• TASK DESCRIPTION: The answer must be every line of the records in which the string "viewBox" appears.

*** DATASET EXCERPTS ***

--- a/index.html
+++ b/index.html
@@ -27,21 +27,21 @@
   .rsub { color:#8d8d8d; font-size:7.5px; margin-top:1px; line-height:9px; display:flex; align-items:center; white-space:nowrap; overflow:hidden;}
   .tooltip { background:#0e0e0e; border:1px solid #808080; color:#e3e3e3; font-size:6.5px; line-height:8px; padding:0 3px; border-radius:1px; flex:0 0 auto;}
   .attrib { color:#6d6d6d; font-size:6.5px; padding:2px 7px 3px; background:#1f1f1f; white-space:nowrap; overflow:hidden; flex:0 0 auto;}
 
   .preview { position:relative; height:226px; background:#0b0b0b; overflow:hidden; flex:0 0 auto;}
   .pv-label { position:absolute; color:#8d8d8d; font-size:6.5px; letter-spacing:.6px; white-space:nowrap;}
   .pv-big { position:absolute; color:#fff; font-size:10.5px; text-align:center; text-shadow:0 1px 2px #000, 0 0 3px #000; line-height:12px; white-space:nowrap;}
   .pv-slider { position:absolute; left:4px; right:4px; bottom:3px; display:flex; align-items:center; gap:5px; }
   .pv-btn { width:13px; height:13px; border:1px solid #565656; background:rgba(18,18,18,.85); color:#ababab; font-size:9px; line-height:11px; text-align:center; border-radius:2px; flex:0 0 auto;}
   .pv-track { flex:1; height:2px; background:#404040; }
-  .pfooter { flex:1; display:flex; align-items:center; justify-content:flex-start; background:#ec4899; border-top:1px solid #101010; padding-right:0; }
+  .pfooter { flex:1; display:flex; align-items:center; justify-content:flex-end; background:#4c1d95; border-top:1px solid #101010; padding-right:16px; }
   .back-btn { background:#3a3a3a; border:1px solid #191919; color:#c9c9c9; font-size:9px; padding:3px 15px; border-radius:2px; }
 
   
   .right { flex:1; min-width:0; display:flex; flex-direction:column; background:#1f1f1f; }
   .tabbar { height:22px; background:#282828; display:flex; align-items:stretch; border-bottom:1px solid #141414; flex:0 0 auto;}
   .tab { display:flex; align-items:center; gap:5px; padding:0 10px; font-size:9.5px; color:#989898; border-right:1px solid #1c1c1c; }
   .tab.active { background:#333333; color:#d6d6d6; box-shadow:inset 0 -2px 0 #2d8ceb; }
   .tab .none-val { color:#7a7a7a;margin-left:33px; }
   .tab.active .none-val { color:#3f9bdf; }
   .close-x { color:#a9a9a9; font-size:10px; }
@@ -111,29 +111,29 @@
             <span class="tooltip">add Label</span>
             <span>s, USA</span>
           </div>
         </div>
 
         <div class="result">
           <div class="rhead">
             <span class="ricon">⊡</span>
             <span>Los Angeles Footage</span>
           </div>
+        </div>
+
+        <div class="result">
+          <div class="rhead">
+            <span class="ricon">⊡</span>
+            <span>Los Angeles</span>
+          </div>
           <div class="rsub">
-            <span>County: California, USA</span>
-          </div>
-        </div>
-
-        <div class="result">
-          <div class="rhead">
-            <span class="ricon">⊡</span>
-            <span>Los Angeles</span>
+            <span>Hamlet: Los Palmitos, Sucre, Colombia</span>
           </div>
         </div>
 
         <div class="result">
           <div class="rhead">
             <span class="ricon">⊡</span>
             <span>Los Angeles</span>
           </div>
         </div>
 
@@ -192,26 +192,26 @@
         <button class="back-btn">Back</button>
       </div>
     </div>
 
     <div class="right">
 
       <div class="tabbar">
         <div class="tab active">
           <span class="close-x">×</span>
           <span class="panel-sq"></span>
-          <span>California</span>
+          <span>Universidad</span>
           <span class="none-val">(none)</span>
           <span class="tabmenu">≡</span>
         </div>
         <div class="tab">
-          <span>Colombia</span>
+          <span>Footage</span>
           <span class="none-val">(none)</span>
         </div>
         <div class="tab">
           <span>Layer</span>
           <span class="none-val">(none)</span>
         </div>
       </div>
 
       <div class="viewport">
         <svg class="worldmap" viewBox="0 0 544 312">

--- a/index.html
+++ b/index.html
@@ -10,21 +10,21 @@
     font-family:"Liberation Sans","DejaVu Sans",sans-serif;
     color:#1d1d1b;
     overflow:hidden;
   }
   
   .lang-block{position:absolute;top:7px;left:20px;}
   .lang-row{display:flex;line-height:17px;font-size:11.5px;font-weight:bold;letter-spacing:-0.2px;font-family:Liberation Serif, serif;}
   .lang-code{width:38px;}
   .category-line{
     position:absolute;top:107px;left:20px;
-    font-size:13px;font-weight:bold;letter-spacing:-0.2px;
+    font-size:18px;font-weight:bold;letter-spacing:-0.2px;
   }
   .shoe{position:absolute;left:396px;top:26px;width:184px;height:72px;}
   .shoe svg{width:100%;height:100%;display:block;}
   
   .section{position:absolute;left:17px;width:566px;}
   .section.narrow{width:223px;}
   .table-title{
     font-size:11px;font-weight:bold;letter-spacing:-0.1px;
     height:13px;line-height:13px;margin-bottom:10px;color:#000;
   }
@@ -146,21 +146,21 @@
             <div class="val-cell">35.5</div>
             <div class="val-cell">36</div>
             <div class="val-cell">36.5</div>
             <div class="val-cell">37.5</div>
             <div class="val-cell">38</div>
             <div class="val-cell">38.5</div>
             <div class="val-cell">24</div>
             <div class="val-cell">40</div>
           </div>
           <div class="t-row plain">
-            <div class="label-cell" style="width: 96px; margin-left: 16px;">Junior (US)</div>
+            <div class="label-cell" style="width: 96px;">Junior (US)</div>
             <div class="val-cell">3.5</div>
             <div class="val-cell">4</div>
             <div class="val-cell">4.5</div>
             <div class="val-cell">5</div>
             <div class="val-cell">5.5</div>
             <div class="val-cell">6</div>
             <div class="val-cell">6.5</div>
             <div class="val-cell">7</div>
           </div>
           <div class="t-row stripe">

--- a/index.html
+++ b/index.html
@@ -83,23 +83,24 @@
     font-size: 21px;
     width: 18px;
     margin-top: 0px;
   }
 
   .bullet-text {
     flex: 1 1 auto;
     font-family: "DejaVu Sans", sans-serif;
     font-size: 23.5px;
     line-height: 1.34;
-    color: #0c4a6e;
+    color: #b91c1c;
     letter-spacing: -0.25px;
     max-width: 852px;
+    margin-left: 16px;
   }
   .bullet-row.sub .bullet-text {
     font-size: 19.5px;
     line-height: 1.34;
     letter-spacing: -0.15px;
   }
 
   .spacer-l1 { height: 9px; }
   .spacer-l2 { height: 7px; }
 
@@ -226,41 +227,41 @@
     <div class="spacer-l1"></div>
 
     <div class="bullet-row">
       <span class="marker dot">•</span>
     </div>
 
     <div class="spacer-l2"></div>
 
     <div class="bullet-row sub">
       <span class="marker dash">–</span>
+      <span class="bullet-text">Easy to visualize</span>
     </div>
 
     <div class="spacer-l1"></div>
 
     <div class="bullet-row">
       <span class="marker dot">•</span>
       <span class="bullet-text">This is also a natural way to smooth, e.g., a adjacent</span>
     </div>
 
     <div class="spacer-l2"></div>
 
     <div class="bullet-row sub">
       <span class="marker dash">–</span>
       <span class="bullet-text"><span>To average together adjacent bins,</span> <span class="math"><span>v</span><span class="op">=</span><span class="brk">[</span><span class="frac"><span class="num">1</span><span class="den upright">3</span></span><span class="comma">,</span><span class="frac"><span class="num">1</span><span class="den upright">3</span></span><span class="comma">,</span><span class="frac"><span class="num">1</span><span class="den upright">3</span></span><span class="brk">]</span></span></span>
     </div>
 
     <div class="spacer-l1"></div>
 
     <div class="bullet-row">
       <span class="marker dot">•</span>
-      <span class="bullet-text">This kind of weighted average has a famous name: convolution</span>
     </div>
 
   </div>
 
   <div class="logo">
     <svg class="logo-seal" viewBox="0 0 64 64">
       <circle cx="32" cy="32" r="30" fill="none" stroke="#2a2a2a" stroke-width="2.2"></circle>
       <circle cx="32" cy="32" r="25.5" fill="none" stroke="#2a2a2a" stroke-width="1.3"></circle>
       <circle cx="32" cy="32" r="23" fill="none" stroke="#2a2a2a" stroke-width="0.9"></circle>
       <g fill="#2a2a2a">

*** End of DATASET EXCERPTS ***

• SOLUTION TO THIS PROBLEM:
         <svg class="worldmap" viewBox="0 0 544 312">
     <svg class="logo-seal" viewBox="0 0 64 64">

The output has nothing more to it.